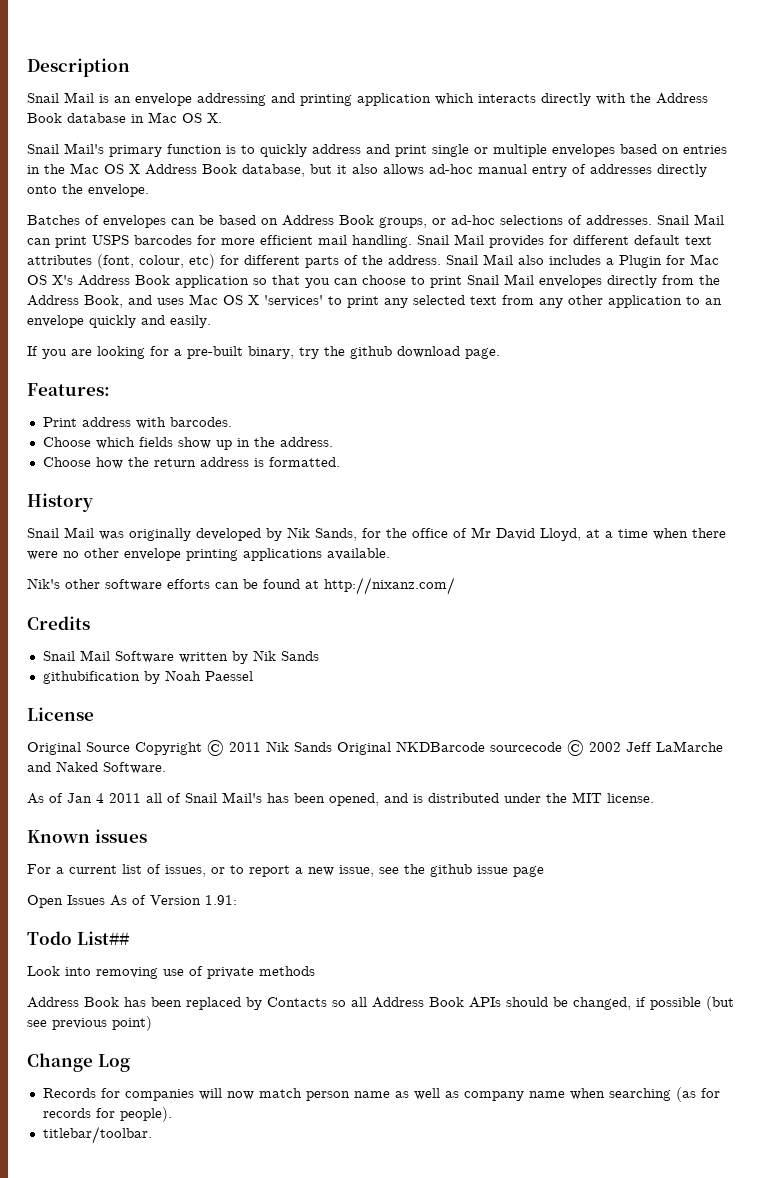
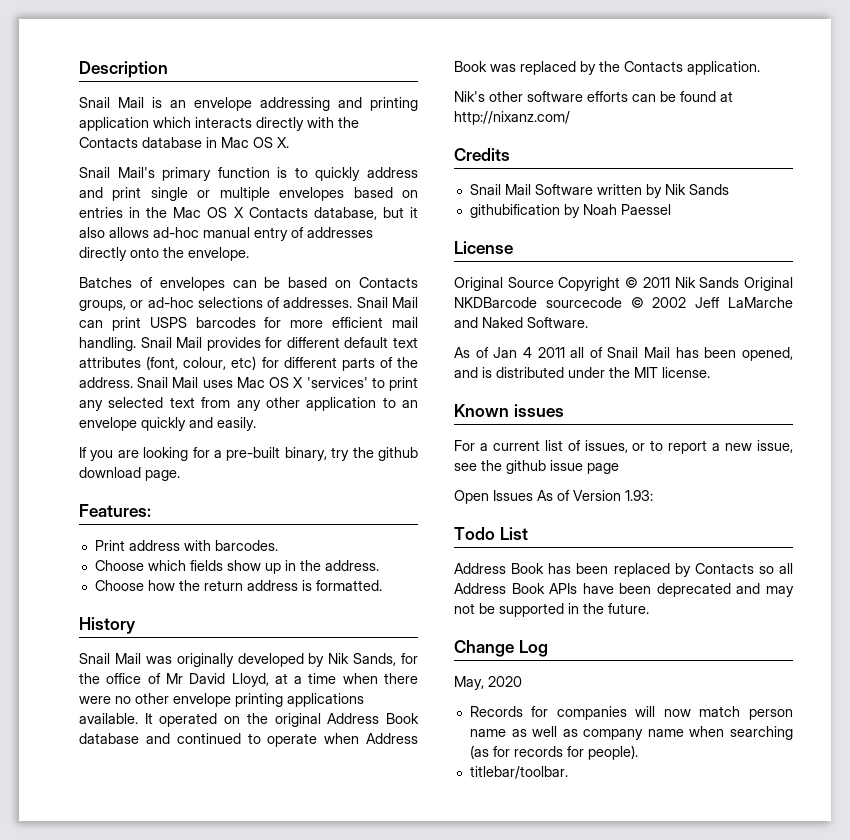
- Snail Mail is an envelope addressing and printing application which interacts directly with the Address Book database in Mac OS X.
+ Snail Mail is an envelope addressing and printing application which interacts directly with the Contacts database in Mac OS X.
- Snail Mail's primary function is to quickly address and print single or multiple envelopes based on entries in the Mac OS X Address Book database, but it also allows ad-hoc manual entry of addresses directly onto the envelope.
+ Snail Mail's primary function is to quickly address and print single or multiple envelopes based on entries in the Mac OS X Contacts database, but it also allows ad-hoc manual entry of addresses directly onto the envelope.
- Batches of envelopes can be based on Address Book groups, or ad-hoc selections of addresses.
+ Batches of envelopes can be based on Contacts groups, or ad-hoc selections of addresses.
- Snail Mail also includes a Plugin for Mac OS X's Address Book application so that you can choose to print Snail Mail envelopes directly from the Address Book, and uses Mac OS X 'services' to print any selected text from any other application to an envelope quickly and easily.
+ Snail Mail uses Mac OS X 'services' to print any selected text from any other application to an envelope quickly and easily.
+ It operated on the original Address Book database and continued to operate when Address Book was replaced by the Contacts application.
- As of Jan 4 2011 all of Snail Mail's has been opened, and is distributed under the MIT license.
+ As of Jan 4 2011 all of Snail Mail has been opened, and is distributed under the MIT license.
- Open Issues As of Version 1.91:
+ Open Issues As of Version 1.93:
- Todo List##
- Look into removing use of private methods
+ Todo List
- Address Book has been replaced by Contacts so all Address Book APIs should be changed, if possible (but see previous point)
+ Address Book has been replaced by Contacts so all Address Book APIs have been deprecated and may not be supported in the future.
+ May, 2020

Task. All of the entries above are to be duplicated exactly, with every image left out.

Task response.
- Snail Mail is an envelope addressing and printing application which interacts directly with the Address Book database in Mac OS X.
+ Snail Mail is an envelope addressing and printing application which interacts directly with the Contacts database in Mac OS X.
- Snail Mail's primary function is to quickly address and print single or multiple envelopes based on entries in the Mac OS X Address Book database, but it also allows ad-hoc manual entry of addresses directly onto the envelope.
+ Snail Mail's primary function is to quickly address and print single or multiple envelopes based on entries in the Mac OS X Contacts database, but it also allows ad-hoc manual entry of addresses directly onto the envelope.
- Batches of envelopes can be based on Address Book groups, or ad-hoc selections of addresses.
+ Batches of envelopes can be based on Contacts groups, or ad-hoc selections of addresses.
- Snail Mail also includes a Plugin for Mac OS X's Address Book application so that you can choose to print Snail Mail envelopes directly from the Address Book, and uses Mac OS X 'services' to print any selected text from any other application to an envelope quickly and easily.
+ Snail Mail uses Mac OS X 'services' to print any selected text from any other application to an envelope quickly and easily.
+ It operated on the original Address Book database and continued to operate when Address Book was replaced by the Contacts application.
- As of Jan 4 2011 all of Snail Mail's has been opened, and is distributed under the MIT license.
+ As of Jan 4 2011 all of Snail Mail has been opened, and is distributed under the MIT license.
- Open Issues As of Version 1.91:
+ Open Issues As of Version 1.93:
- Todo List##
- Look into removing use of private methods
+ Todo List
- Address Book has been replaced by Contacts so all Address Book APIs should be changed, if possible (but see previous point)
+ Address Book has been replaced by Contacts so all Address Book APIs have been deprecated and may not be supported in the future.
+ May, 2020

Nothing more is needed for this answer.